After three years, Elaine was still in excruciating pain and confused at her arthritis diagnosis. Noticing a small curve in her upper spine in 2019, she requested a bone mineral density scan from her GP. The scan showed she was living with severe osteoporosis. Further tests also revealed vertebral fractures and hyperparathyroidism (overactive parathyroid glands in the neck), which can be a risk factor for osteoporosis, along with vitamin D deficiency.

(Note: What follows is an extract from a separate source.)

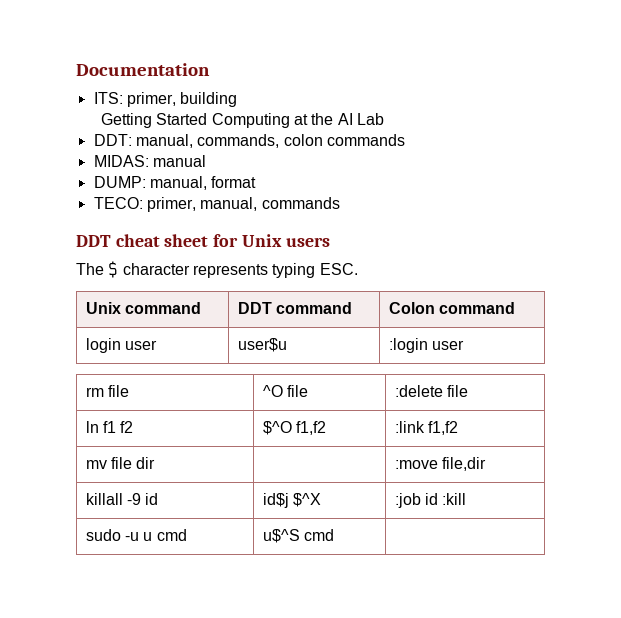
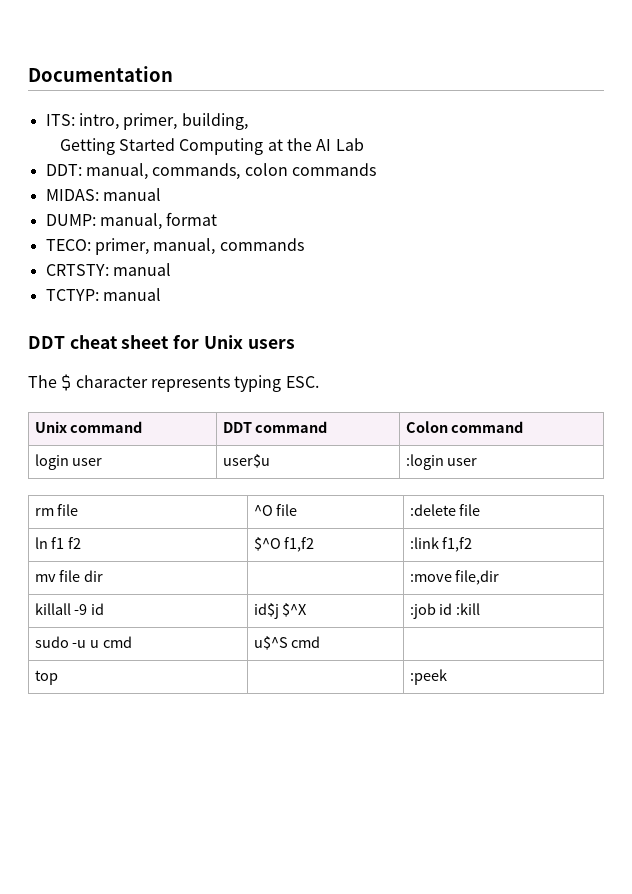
[126,92,238,107] primer, building -> [78,113,248,130] intro, primer, building,
(340, 203) none -> [45,263,171,276] [45,288,161,301] // CRTSTY: manual // TCTYP: manual
(335, 535) none -> [34,670,58,685] [409,669,447,685] // top | | :peek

Elaine’s mother was diagnosed with osteoporosis at 70, and her sister had a fall at 52, fracturing both arms. “Despite my family history of bone disease, it never crossed my mind, nor was it even suggested to me, that I may be at risk for developing osteoporosis, even after going through menopause,” says Elaine. “Because I had never experienced any falls, no-one suspected I was living with bone fractures. So, I’m not actually sure how long I had been living with osteoporosis.”

Today, Elaine receives ongoing osteoporosis treatment and takes daily supplements, including vitamin D and calcium. She also wears a supportive back brace. “My late diagnosis has resulted in years of ongoing pain and many fractures,” says Elaine. “I encourage everyone to talk to your doctor about your bone health to prevent osteoporosis. The disease has substantially impacted my life, and I want others to avoid the pain I have gone through.”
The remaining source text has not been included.